Imagine that you have a very long line and that you are asked to mark a number of points in consecutive fashion along...

Imagine that you have a very long line and that you are asked to mark a number of points in consecutive fashion along the line, subject to a few conditions:

(1) For each new point that is marked on the line, there is a region of length L either side of that point within which no consecutive points are allowed to be marked. In other words, new points may only be marked if they are at least a distance of L from any other existing points.

(2) The location of each new point is chosen at random from any of the available locations along the line.

(3) Once there are no more possible locations, no new points are marked.

What would be the final average spacing of the points?

I have done a computer simulation of the problem and the average spacing seems to approach (4/3)*L but I have no way of proving this. Any thoughts?

Other urls found in this thread:

mathworld.wolfram.com/RenyisParkingConstants.html
twitter.com/SFWRedditVideos

I would like to write about this problem a bit, in the course of thinking about it.

I will suppose for initial thought that I have an infinitely long line to work with, though it occurs to me that the distinction between "infinite" and "very long" is very important to this problem, as the problem seems to involve notions of statistics, probability, and the continuum. I am also concerned about the formulation of the problem, and I wish to hold open the idea that its formulation be changed slightly, in thinking through your formulation. The problem's final language even supposes and assumes that there is a telos, or "end" to the iterations, also important. Finally, the idea of non-dense points is immediately suggestive of the naturals along the real line, but your OP picture is an excellent illustrative choice in that it supposes the possibility of irregularity.

Tacit in your problem is the idea that points are marked off one-at-a-time. This is also extremely important. the L is uniform among all such consecutively placed points, in your language - it doesn't vary, but is a constant L. At this point one ought to start thinking of open vs. closed intervals, dedekind cuts, etc. This regularity implicit in the formulation again implies a regularity of a natural number point-spacing, but let's keep thinking speculatively a bit more about your problem, before attempting anything definite.

I must confess to not knowing statistics very well. Therefore I would ask that you provide your own definition of "final average spacing", for example. It seems to me that we might have an infinity of points to work with, which might complicate matters. We might well conclude that such a metric does not exist.

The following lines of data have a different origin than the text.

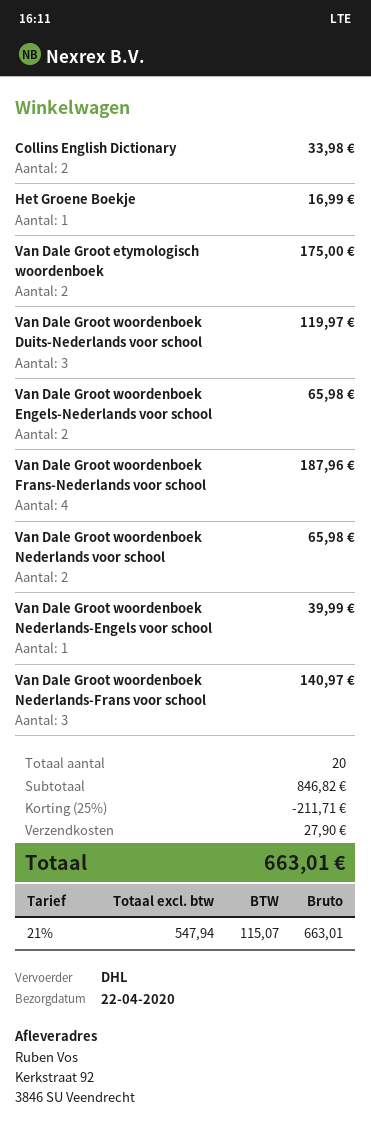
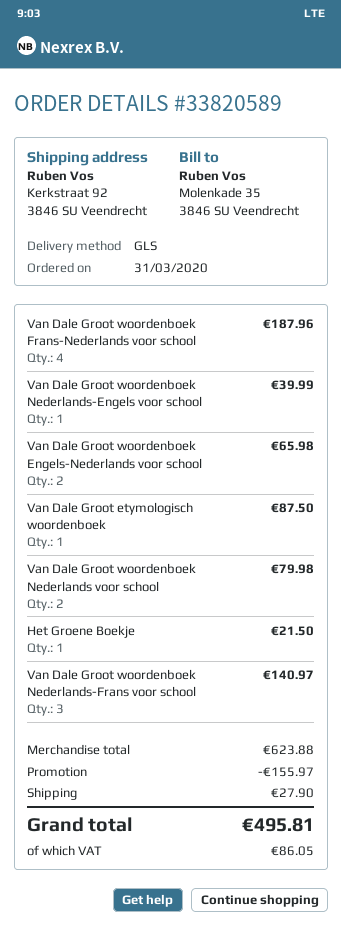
shipping method: DHL -> GLS
Collins English Dictionary: 2 for 33.98 -> none
Het Groene Boekje: 1 for 16.99 -> 1 for 21.50
Van Dale Groot etymologisch woordenboek: 2 for 175.00 -> 1 for 87.50
Van Dale Groot woordenboek Duits-Nederlands voor school: 3 for 119.97 -> none
Van Dale Groot woordenboek Nederlands voor school: 2 for 65.98 -> 2 for 79.98
subtotal: 846.82 -> 623.88
discount: 211.71 -> 155.97
tax: 115.07 -> 86.05
total: 663.01 -> 495.81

Let T be the length of the line
Let x be a random real number between 0 and T

Then there is a 1-2L/T chance that the line will be split into two lines with length x-L and T-x-L

There is an L/T chance that the line will be shortened to length T-x-L

There is an L/T chance that the line will be shortened to length x-L

The answer will be the number of times this can recur divided by T

Let us attempt engagements with the thrust of OP's problem. The following thoughts are also offered without proof by way of sketch, and deserve checking.

1) Say that the space is R, the real number line (which serves for a true line, in the literal mathematical sense, extending infinitely in both directions). L meanwhile is some finite radius (open, half open, closed? I don't see how it's material at this trivial case). P1 is generated anywhere on the real line, RANDOMLY, excluding its radius. Can't do P2 anywhere inside P1's L radius. We have an iterative process. now do P2, RANDOMLY. same thing, same L.

Clearly infinitely many P's may be generated in a a straightforward iterative fashion (is the axiom of choice tacit in this?), in an irregular way. OP's question is thus still valid in this version and I don't know how to go about it, here.

2) Consider instead of the line R, the ray [0,inf) , or the appropriate caveat(?) (0,inf). We still have infinitely much space to work with, generating infinitely many P's per the above treatment. Again, I don't know how to approach this.

3) Now the interesting part. Consider some finite line-segment-tier subset of R, being either closed, open, or half-open intervals as subcases and interest require, now apply the above P-L logic. Having only finite space to work with, (with respect to some L), it seems reasonable that the space should be finitely exhausted, in a general way. Thus OP's thing of "very long line" as opposed to "infinite line" proves to be germane after some thought. Some boilerplate about intervals, points, etc needs to be pinned down I would suggest, along with the statistical stuff that I admitted to not knowing.

I invite others to develop this train of thought further.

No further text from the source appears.